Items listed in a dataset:
+ + + +

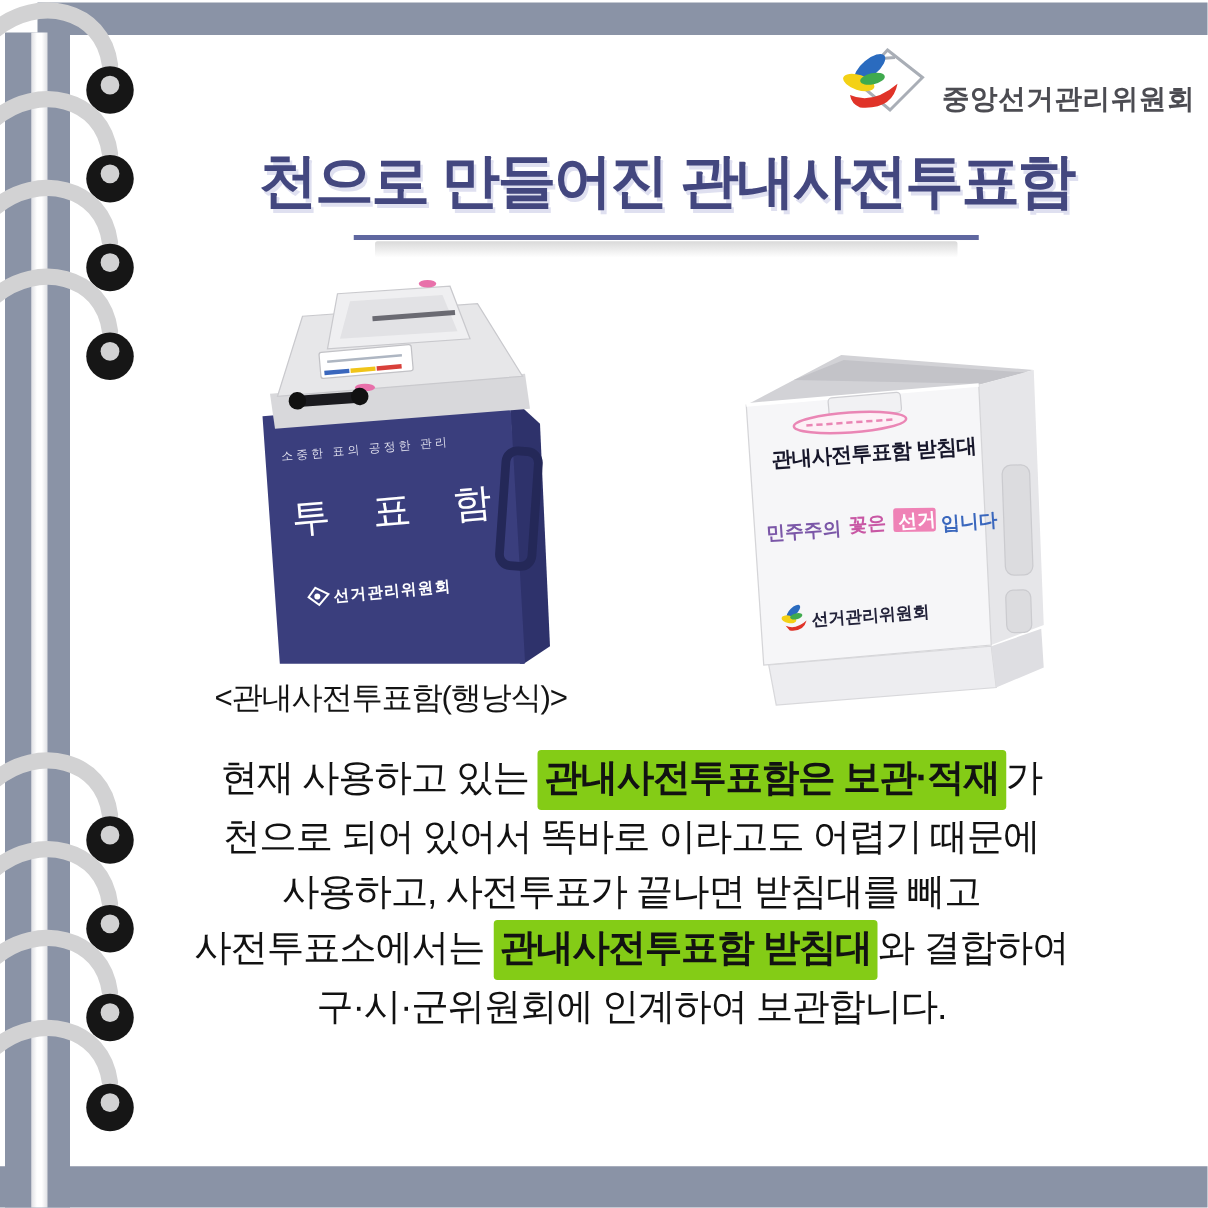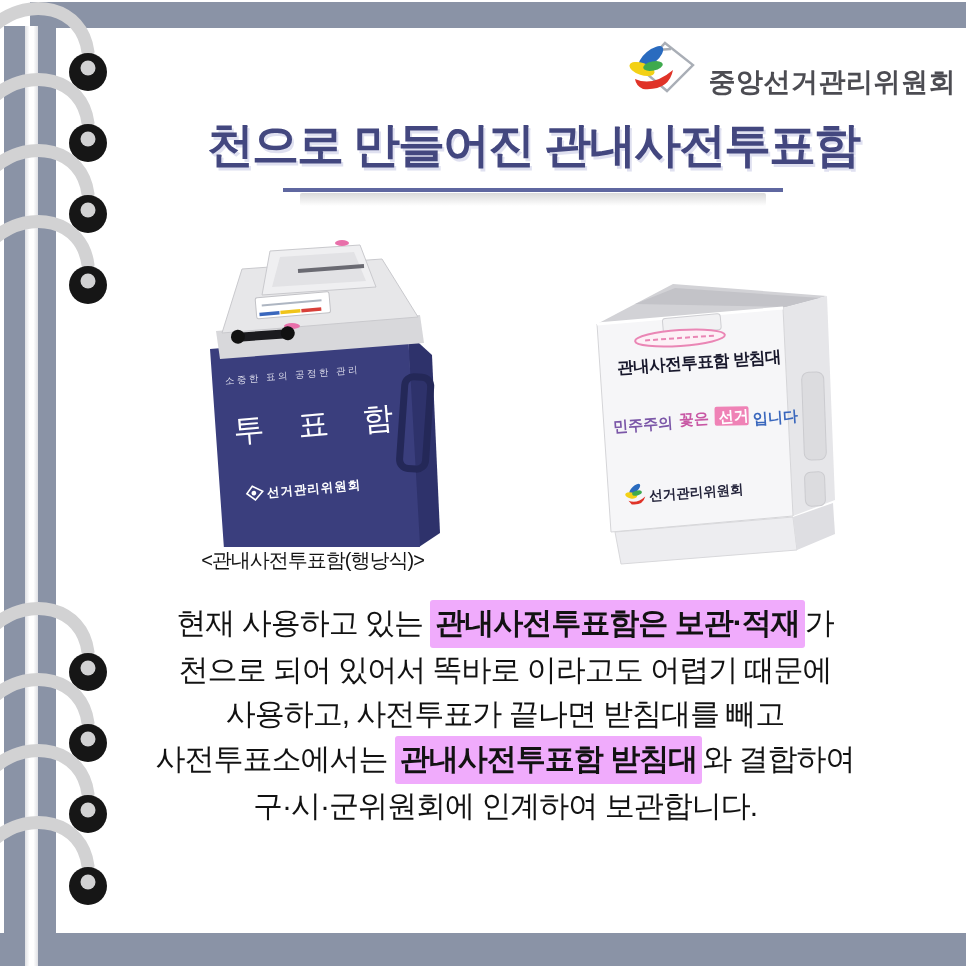--- a/index.html
+++ b/index.html
@@ -16,7 +16,7 @@
   .spiral{position:absolute;left:0;top:0;z-index:4;pointer-events:none;}
   
   .brand{position:absolute;top:36px;right:10px;display:flex;align-items:center;gap:9px;z-index:2;}
-  .brand-name{font-size:27px;font-weight:700;color:#4c4c52;letter-spacing:.5px;margin-top:28px;}
+  .brand-name{font-size:22px;font-weight:700;color:#4c4c52;letter-spacing:.5px;margin-top:28px;}
   
   .title{position:absolute;top:114px;left:100px;right:0;margin:0;text-align:center;
     font-size:47px;font-weight:900;color:#43477f;letter-spacing:-2px;

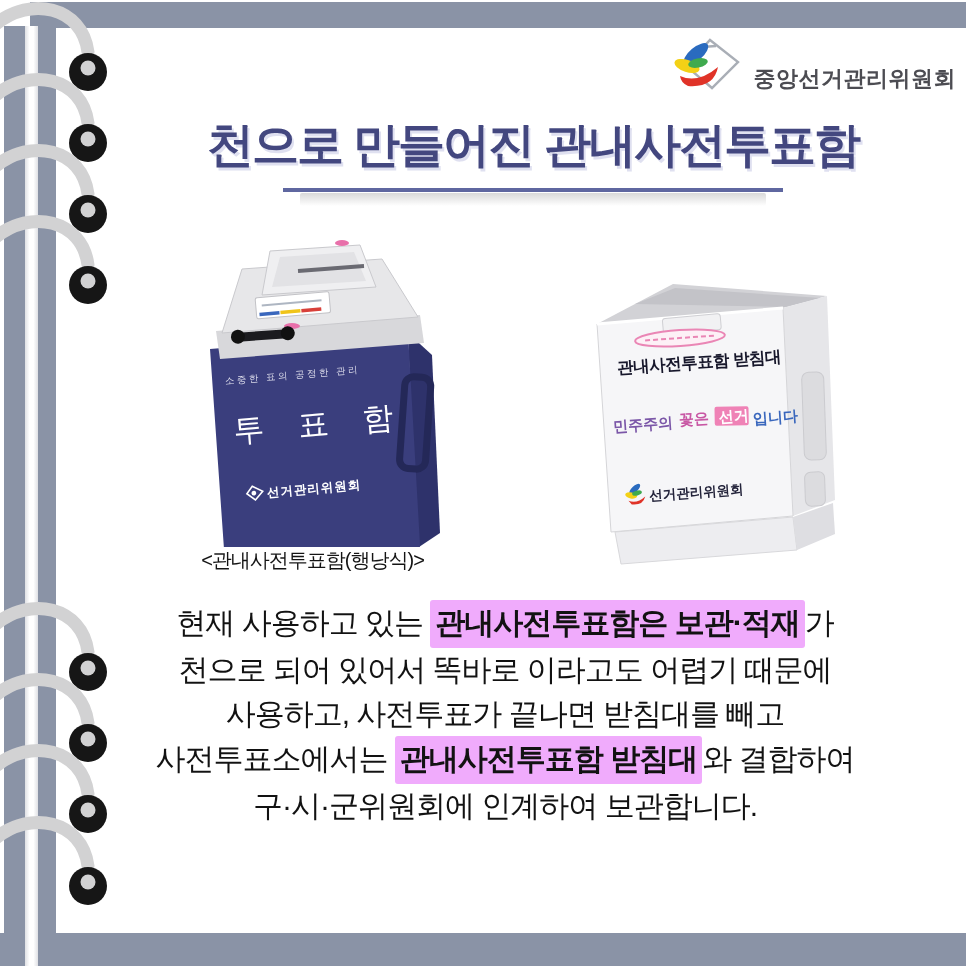--- a/index.html
+++ b/index.html
@@ -29,7 +29,7 @@
   .figures{position:absolute;top:222px;left:170px;width:690px;height:352px;
     display:flex;justify-content:space-between;align-items:flex-end;}
   figure{margin:0;display:flex;flex-direction:column;align-items:center;}
-  figcaption{font-size:20px;color:#141414;font-weight:500;letter-spacing:-1px;}
+  figcaption{font-size:25px;color:#141414;margin-top:10px;font-weight:500;letter-spacing:-1px;}
   
   .body-text{position:absolute;top:600px;left:44px;right:0;text-align:center;
     font-size:30px;line-height:44px;color:#121212;font-weight:500;letter-spacing:-1px;}

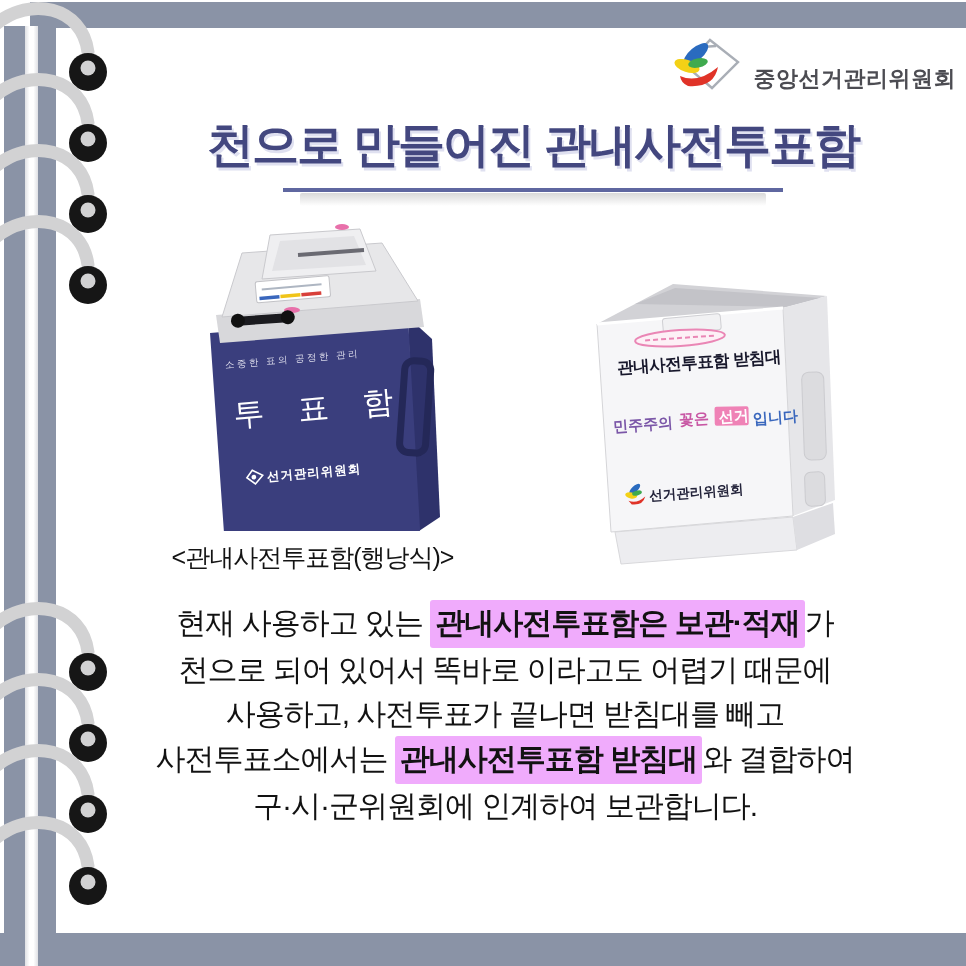--- a/index.html
+++ b/index.html
@@ -34,7 +34,7 @@
   .body-text{position:absolute;top:600px;left:44px;right:0;text-align:center;
     font-size:30px;line-height:44px;color:#121212;font-weight:500;letter-spacing:-1px;}
   .body-text .line{white-space:nowrap;}
-  .hl{background:#f0abfc;font-weight:800;display:inline-block;
+  .hl{background:#84cc16;font-weight:800;display:inline-block;
     padding:1px 5px 3px;border-radius:3px;}
 </style>
 </head>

+ + + +

▶ _Instructions for the task_: In the entries above, find each line that has the word "absolute". Copy it.

▶ _Exercise output_:
   .spiral{position:absolute;left:0;top:0;z-index:4;pointer-events:none;}
   .brand{position:absolute;top:36px;right:10px;display:flex;align-items:center;gap:9px;z-index:2;}
   .title{position:absolute;top:114px;left:100px;right:0;margin:0;text-align:center;
   .figures{position:absolute;top:222px;left:170px;width:690px;height:352px;
   .body-text{position:absolute;top:600px;left:44px;right:0;text-align:center;
   .body-text{position:absolute;top:600px;left:44px;right:0;text-align:center;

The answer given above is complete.